Segment Start: Data
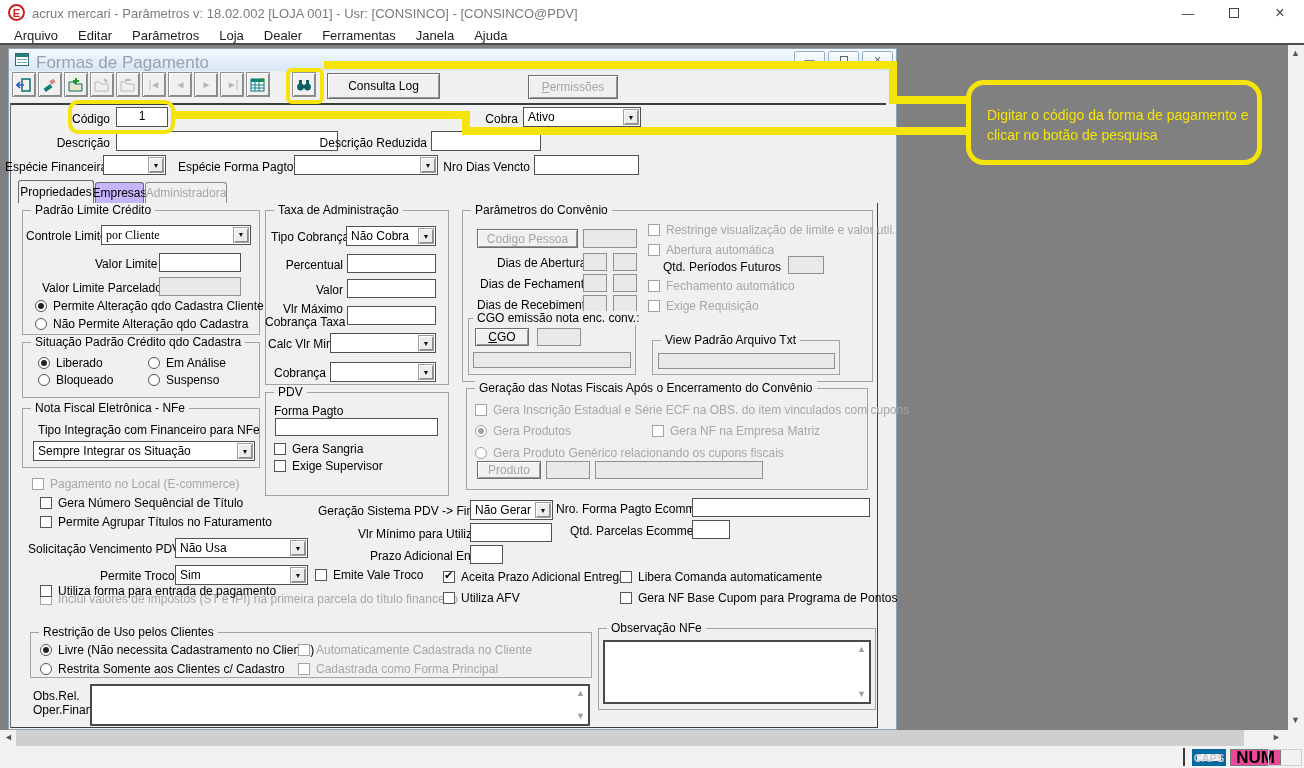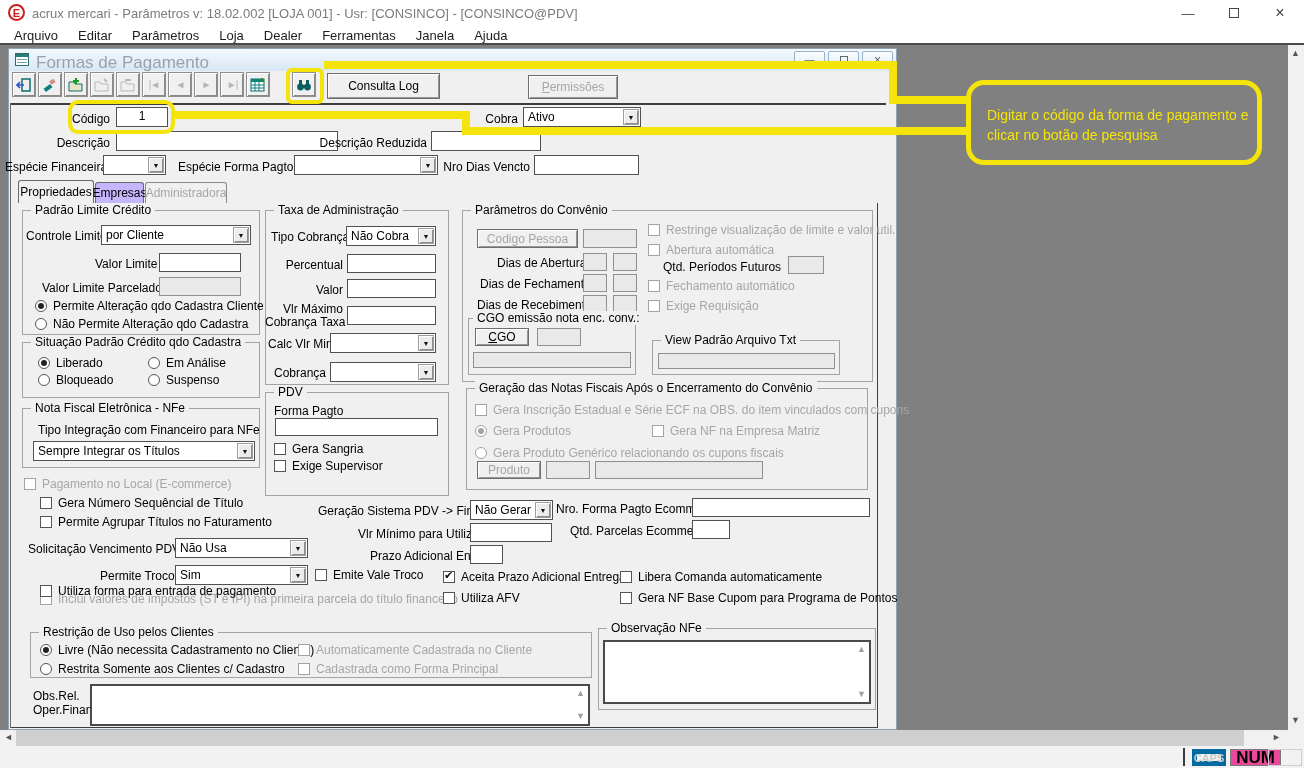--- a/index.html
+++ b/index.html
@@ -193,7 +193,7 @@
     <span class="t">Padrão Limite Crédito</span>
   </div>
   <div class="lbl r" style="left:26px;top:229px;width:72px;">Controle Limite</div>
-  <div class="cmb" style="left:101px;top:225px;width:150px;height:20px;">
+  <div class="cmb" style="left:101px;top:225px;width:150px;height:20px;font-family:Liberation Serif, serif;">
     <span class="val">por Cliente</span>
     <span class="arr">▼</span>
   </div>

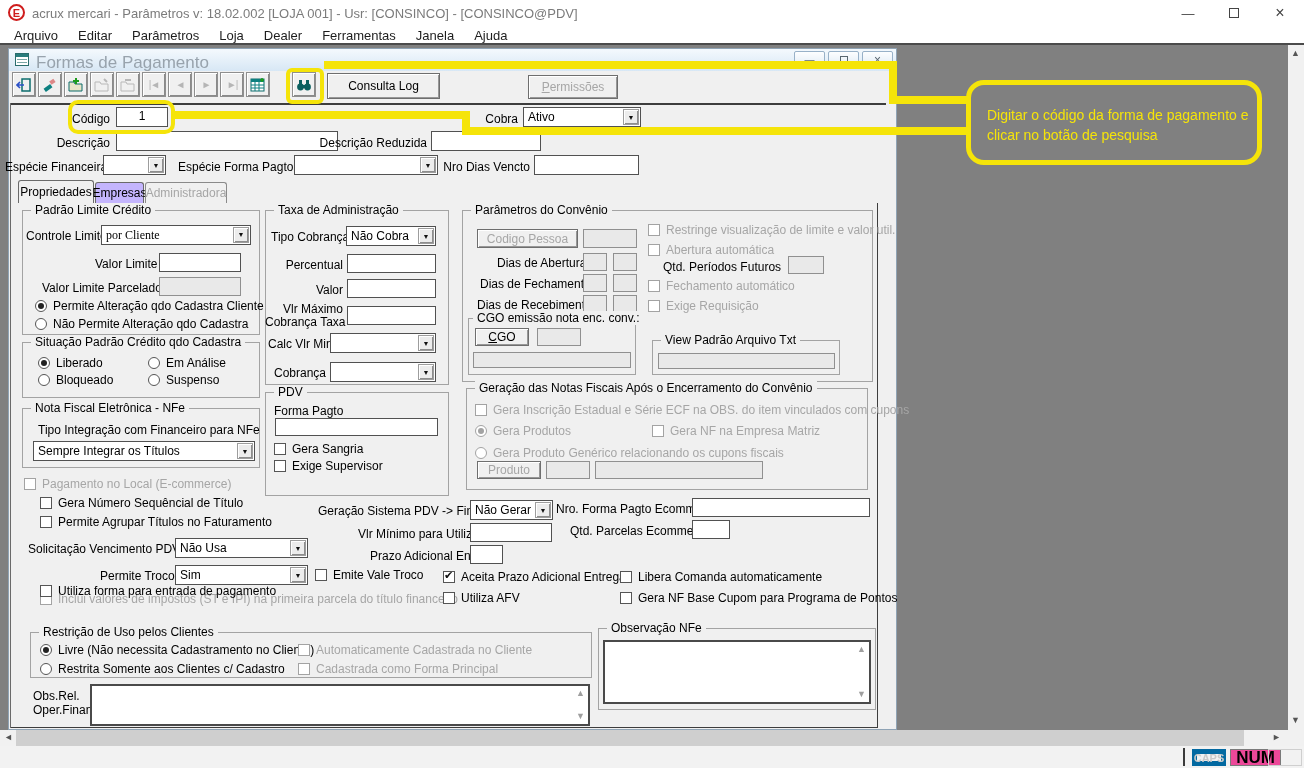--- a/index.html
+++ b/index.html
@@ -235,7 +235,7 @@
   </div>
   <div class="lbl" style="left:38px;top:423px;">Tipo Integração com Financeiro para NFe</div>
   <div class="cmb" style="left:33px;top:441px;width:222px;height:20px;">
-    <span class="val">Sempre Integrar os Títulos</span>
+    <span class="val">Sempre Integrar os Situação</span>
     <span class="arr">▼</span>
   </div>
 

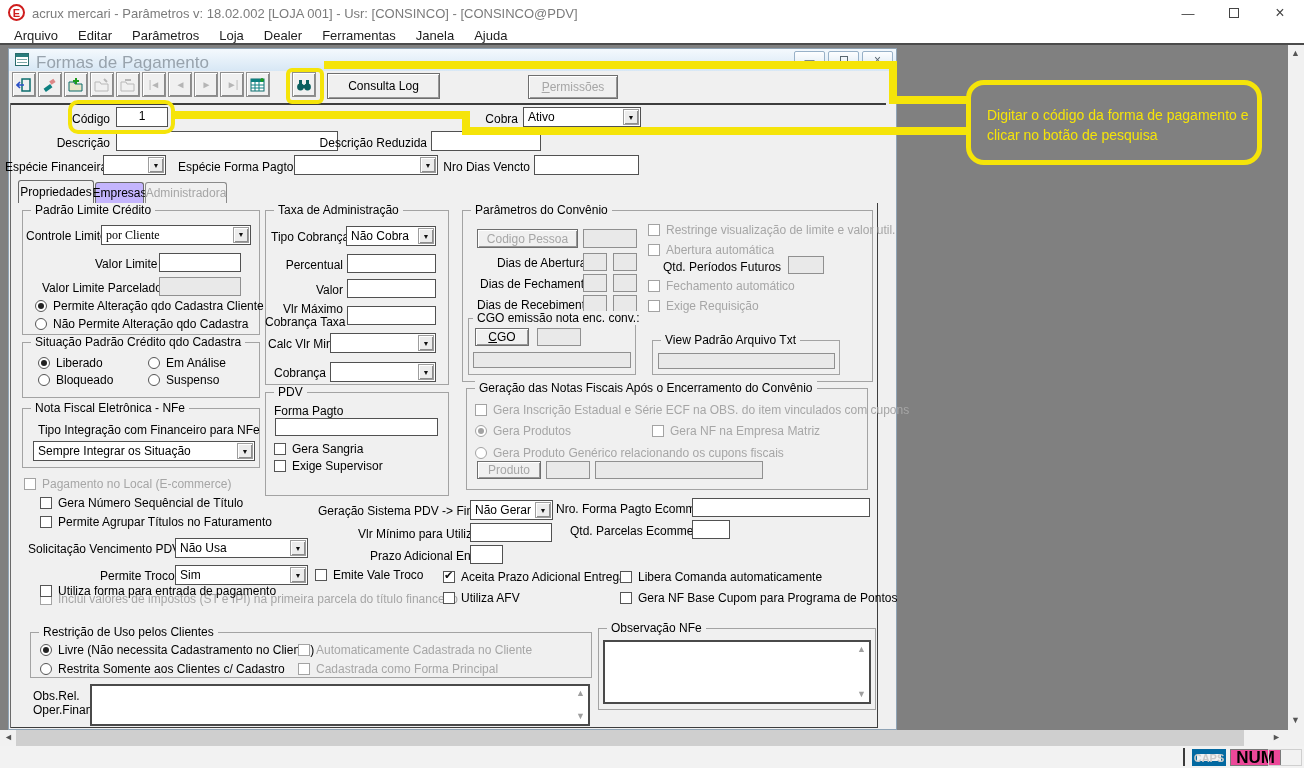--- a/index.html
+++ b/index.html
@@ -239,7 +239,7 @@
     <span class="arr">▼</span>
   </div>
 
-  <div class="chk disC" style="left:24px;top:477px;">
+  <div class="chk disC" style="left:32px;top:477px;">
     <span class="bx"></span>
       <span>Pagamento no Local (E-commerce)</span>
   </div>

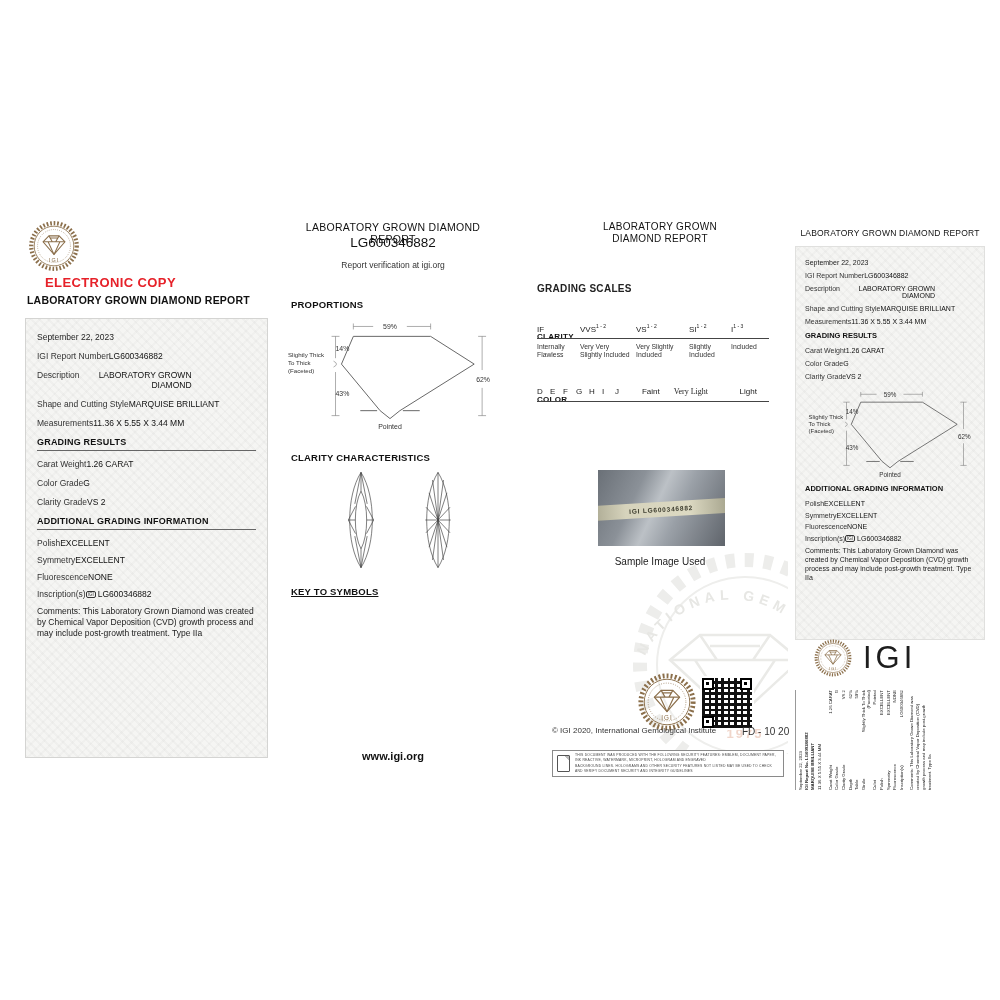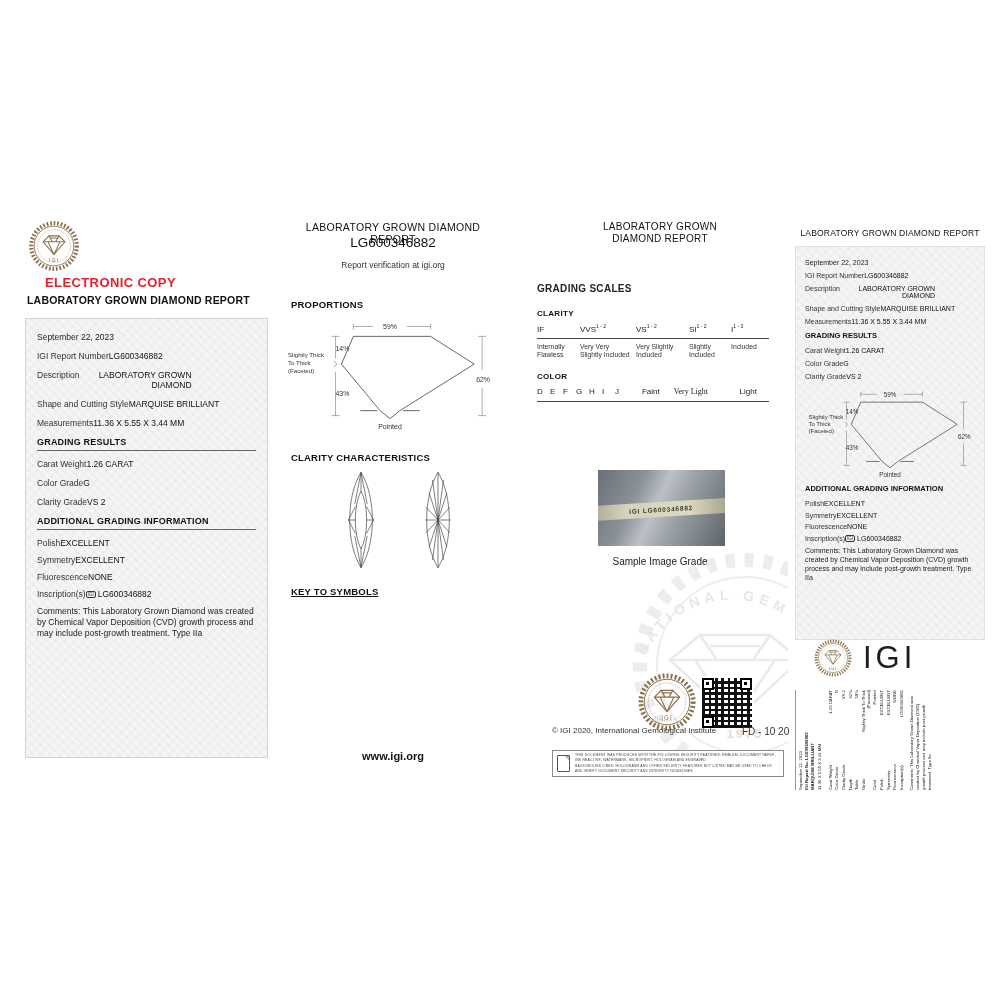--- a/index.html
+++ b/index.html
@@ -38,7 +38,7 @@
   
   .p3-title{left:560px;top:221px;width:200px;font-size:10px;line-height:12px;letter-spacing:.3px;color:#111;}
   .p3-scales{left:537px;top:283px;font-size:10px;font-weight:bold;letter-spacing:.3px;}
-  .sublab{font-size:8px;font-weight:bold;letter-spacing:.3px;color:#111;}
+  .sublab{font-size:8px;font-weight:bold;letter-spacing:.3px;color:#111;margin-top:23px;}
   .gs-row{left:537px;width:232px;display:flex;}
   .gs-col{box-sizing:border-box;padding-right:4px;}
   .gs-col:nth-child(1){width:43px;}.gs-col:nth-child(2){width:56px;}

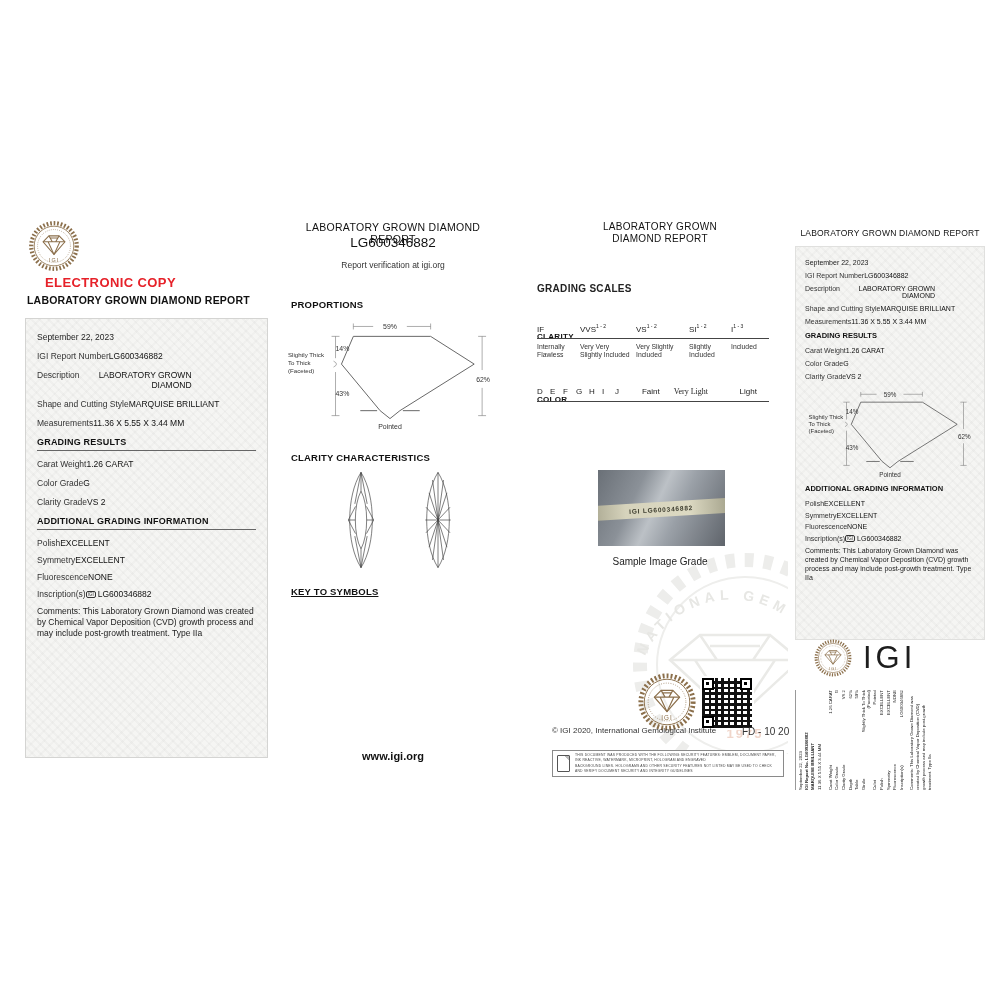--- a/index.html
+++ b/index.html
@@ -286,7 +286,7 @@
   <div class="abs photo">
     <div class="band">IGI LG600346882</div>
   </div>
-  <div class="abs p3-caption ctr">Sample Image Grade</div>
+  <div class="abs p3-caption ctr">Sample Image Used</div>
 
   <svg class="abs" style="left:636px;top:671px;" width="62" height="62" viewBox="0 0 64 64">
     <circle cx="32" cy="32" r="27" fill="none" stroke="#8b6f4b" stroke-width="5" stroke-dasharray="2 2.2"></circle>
Segment End: Data
(Directions) Take every line above that includes "color" and list it.

(Answer to the problem)
   .p3-title{left:560px;top:221px;width:200px;font-size:10px;line-height:12px;letter-spacing:.3px;color:#111;}
-  .sublab{font-size:8px;font-weight:bold;letter-spacing:.3px;color:#111;}
+  .sublab{font-size:8px;font-weight:bold;letter-spacing:.3px;color:#111;margin-top:23px;}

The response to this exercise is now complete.